Pictures should not appear in the copy; the records themselves must be written out exactly.

◆ SUPPLIED INFORMATION
# # #
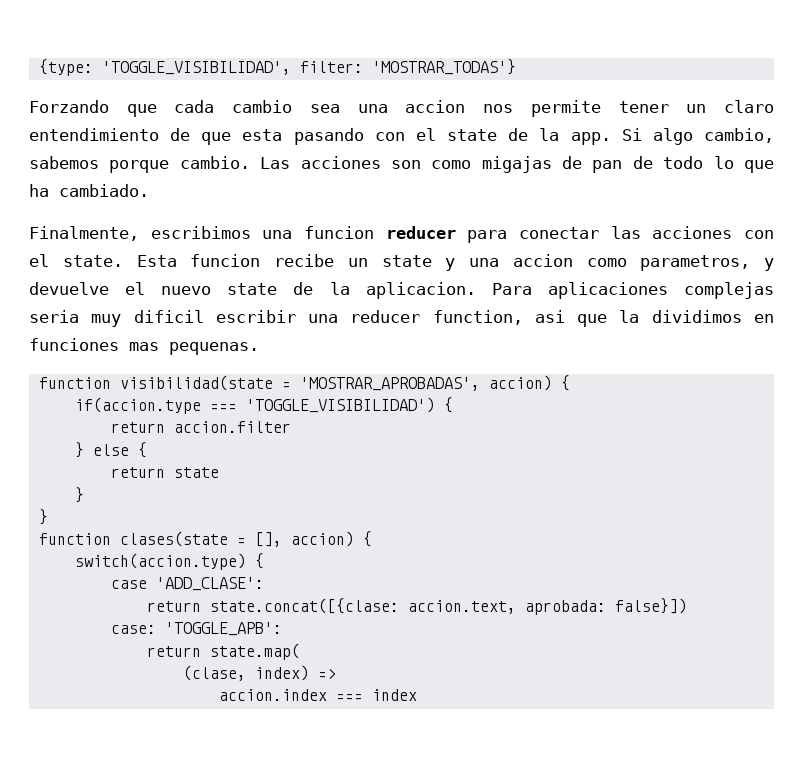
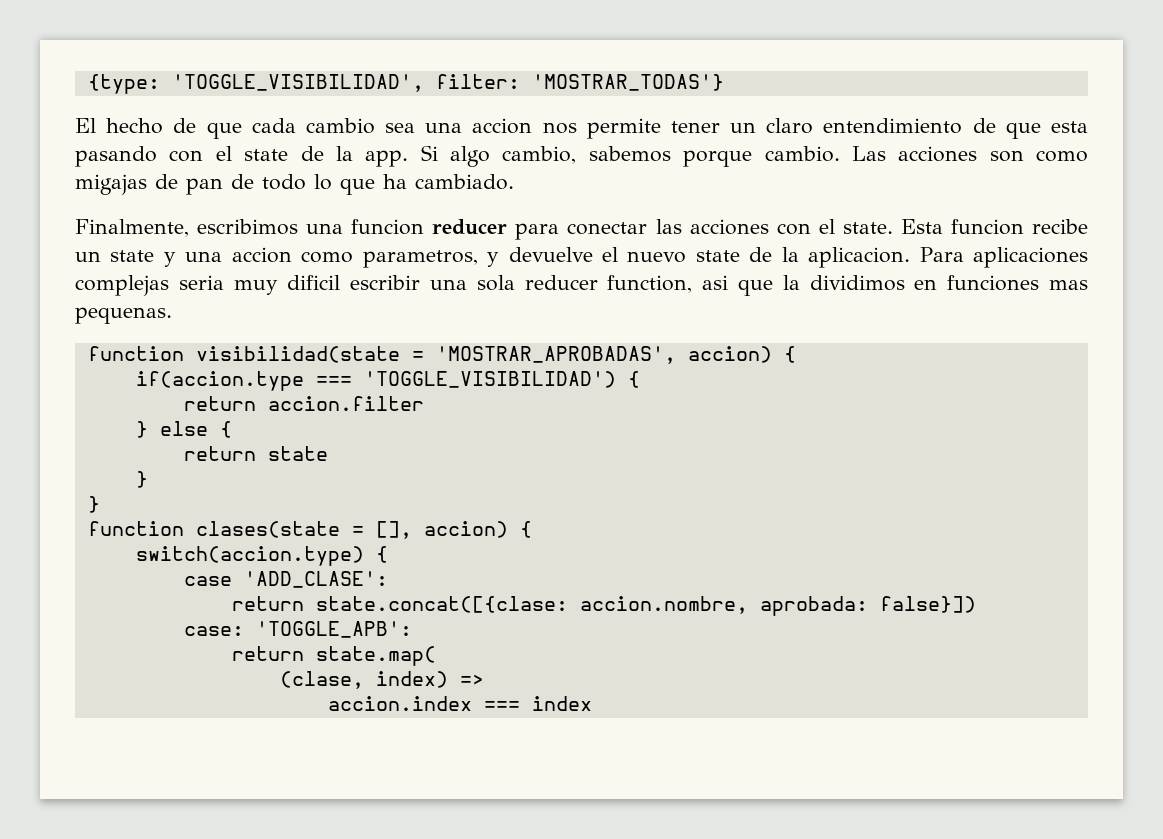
- Forzando que cada cambio sea una accion nos permite tener un claro entendimiento de que esta pasando con el state de la app.
+ El hecho de que cada cambio sea una accion nos permite tener un claro entendimiento de que esta pasando con el state de la app.
- Para aplicaciones complejas seria muy dificil escribir una reducer function, asi que la dividimos en funciones mas pequenas.
+ Para aplicaciones complejas seria muy dificil escribir una sola reducer function, asi que la dividimos en funciones mas pequenas.
- return state.concat([{clase: accion.text, aprobada: false}])
+ return state.concat([{clase: accion.nombre, aprobada: false}])

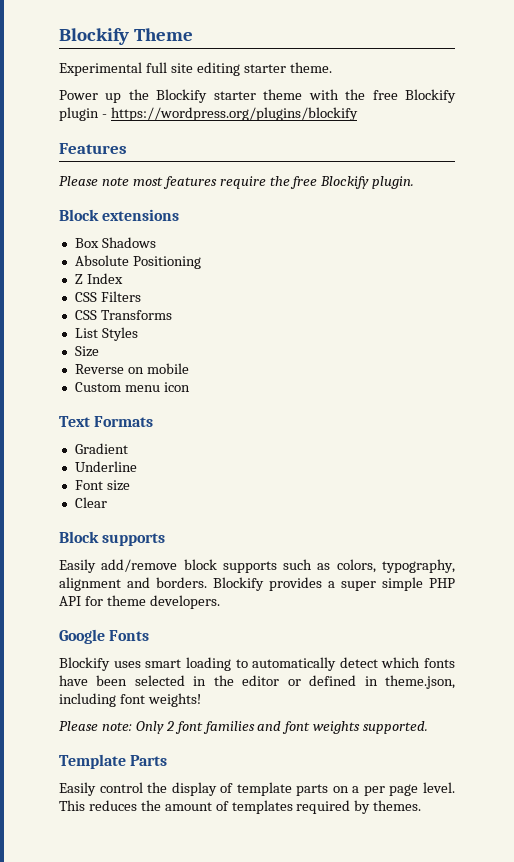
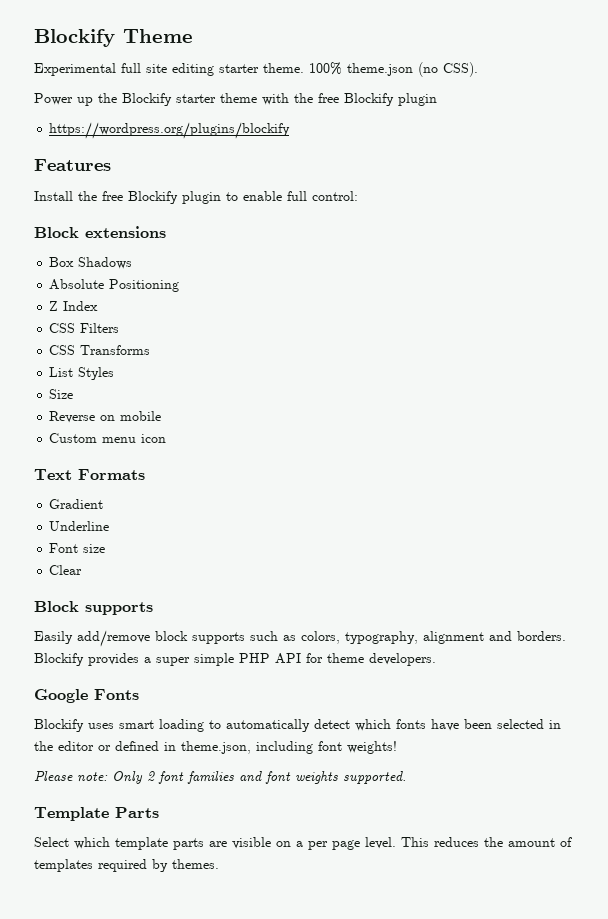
+ 100% theme.json (no CSS).
- Power up the Blockify starter theme with the free Blockify plugin - https://wordpress.org/plugins/blockify
+ Power up the Blockify starter theme with the free Blockify plugin
+ https://wordpress.org/plugins/blockify
- Please note most features require the free Blockify plugin.
+ Install the free Blockify plugin to enable full control:
- Easily control the display of template parts on a per page level.
+ Select which template parts are visible on a per page level.

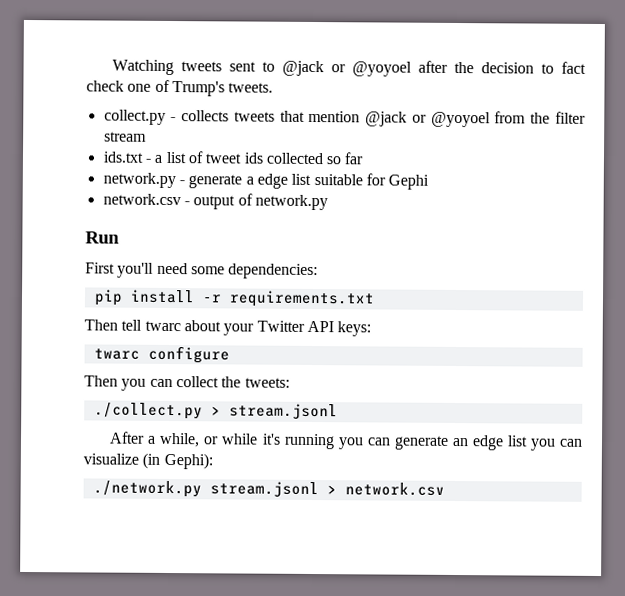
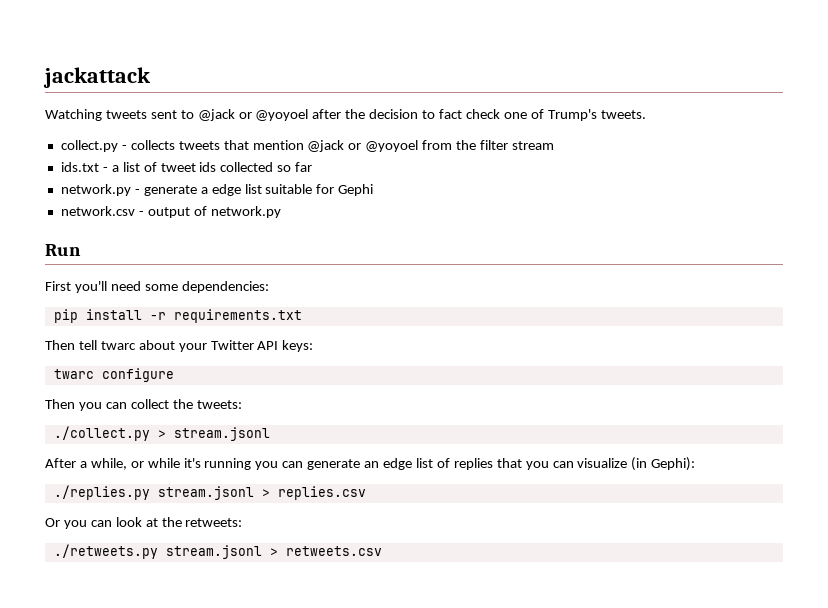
+ jackattack
- After a while, or while it's running you can generate an edge list you can visualize (in Gephi):
+ After a while, or while it's running you can generate an edge list of replies that you can visualize (in Gephi):
- ./network.py stream.jsonl > network.csv
+ ./replies.py stream.jsonl > replies.csv
+ Or you can look at the retweets:
+ ./retweets.py stream.jsonl > retweets.csv

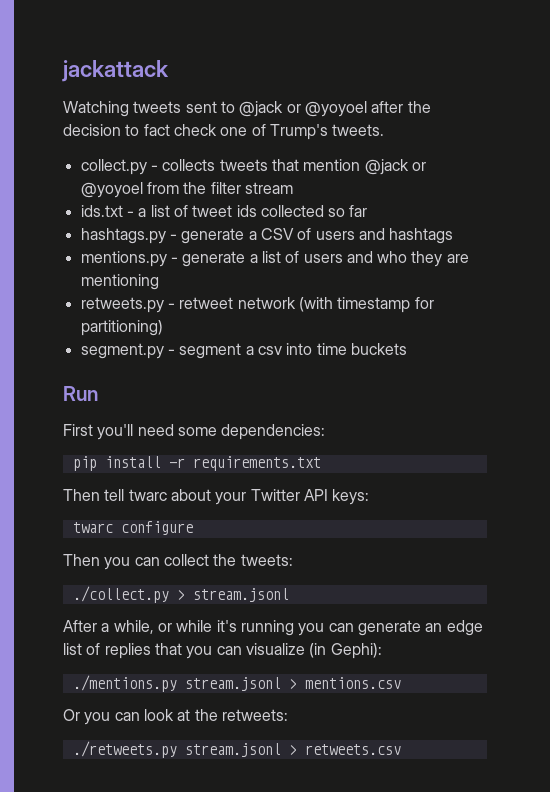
- network.py - generate a edge list suitable for Gephi
- network.csv - output of network.py
+ hashtags.py - generate a CSV of users and hashtags
+ mentions.py - generate a list of users and who they are mentioning
+ retweets.py - retweet network (with timestamp for partitioning)
+ segment.py - segment a csv into time buckets
- ./replies.py stream.jsonl > replies.csv
+ ./mentions.py stream.jsonl > mentions.csv

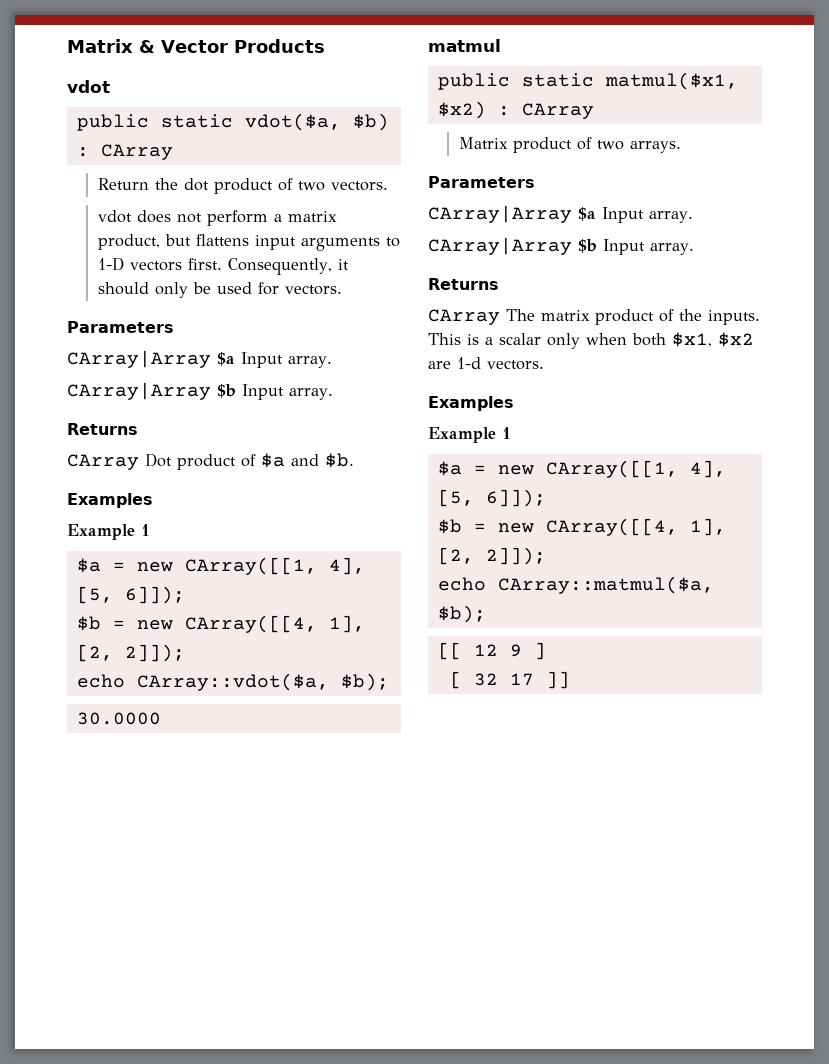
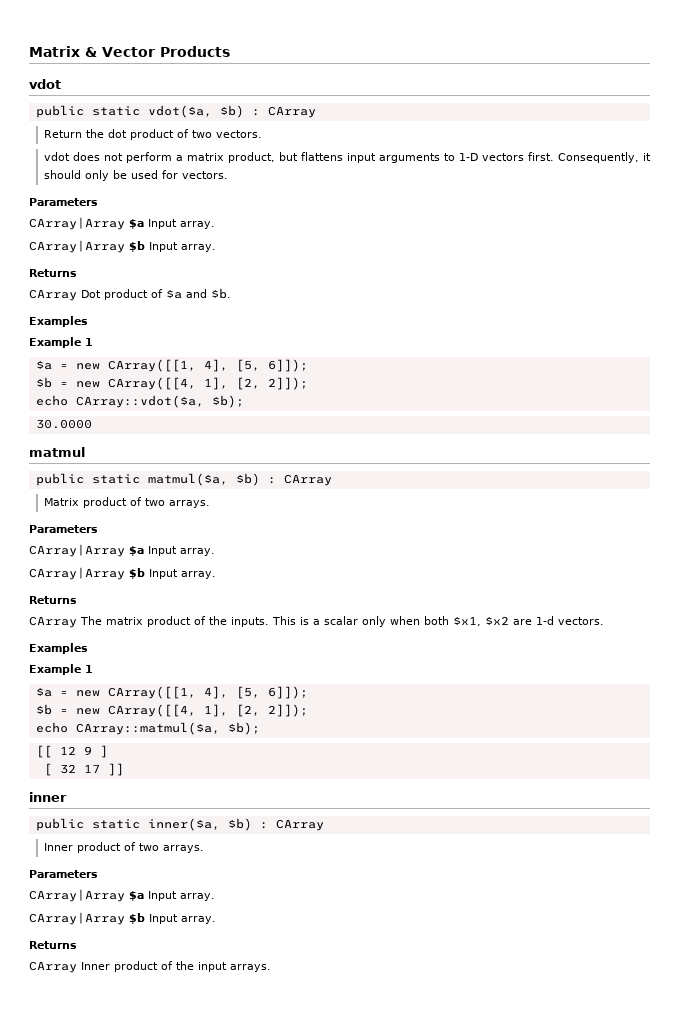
- public static matmul($x1, $x2) : CArray
+ public static matmul($a, $b) : CArray
+ inner
+ public static inner($a, $b) : CArray
+ Inner product of two arrays.
+ Parameters
+ CArray|Array $a Input array.
+ CArray|Array $b Input array.
+ Returns
+ CArray Inner product of the input arrays.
# # #
◆ RESPONSE
- Forzando que cada cambio sea una accion nos permite tener un claro entendimiento de que esta pasando con el state de la app.
+ El hecho de que cada cambio sea una accion nos permite tener un claro entendimiento de que esta pasando con el state de la app.
- Para aplicaciones complejas seria muy dificil escribir una reducer function, asi que la dividimos en funciones mas pequenas.
+ Para aplicaciones complejas seria muy dificil escribir una sola reducer function, asi que la dividimos en funciones mas pequenas.
- return state.concat([{clase: accion.text, aprobada: false}])
+ return state.concat([{clase: accion.nombre, aprobada: false}])

+ 100% theme.json (no CSS).
- Power up the Blockify starter theme with the free Blockify plugin - https://wordpress.org/plugins/blockify
+ Power up the Blockify starter theme with the free Blockify plugin
+ https://wordpress.org/plugins/blockify
- Please note most features require the free Blockify plugin.
+ Install the free Blockify plugin to enable full control:
- Easily control the display of template parts on a per page level.
+ Select which template parts are visible on a per page level.

+ jackattack
- After a while, or while it's running you can generate an edge list you can visualize (in Gephi):
+ After a while, or while it's running you can generate an edge list of replies that you can visualize (in Gephi):
- ./network.py stream.jsonl > network.csv
+ ./replies.py stream.jsonl > replies.csv
+ Or you can look at the retweets:
+ ./retweets.py stream.jsonl > retweets.csv

- network.py - generate a edge list suitable for Gephi
- network.csv - output of network.py
+ hashtags.py - generate a CSV of users and hashtags
+ mentions.py - generate a list of users and who they are mentioning
+ retweets.py - retweet network (with timestamp for partitioning)
+ segment.py - segment a csv into time buckets
- ./replies.py stream.jsonl > replies.csv
+ ./mentions.py stream.jsonl > mentions.csv

- public static matmul($x1, $x2) : CArray
+ public static matmul($a, $b) : CArray
+ inner
+ public static inner($a, $b) : CArray
+ Inner product of two arrays.
+ Parameters
+ CArray|Array $a Input array.
+ CArray|Array $b Input array.
+ Returns
+ CArray Inner product of the input arrays.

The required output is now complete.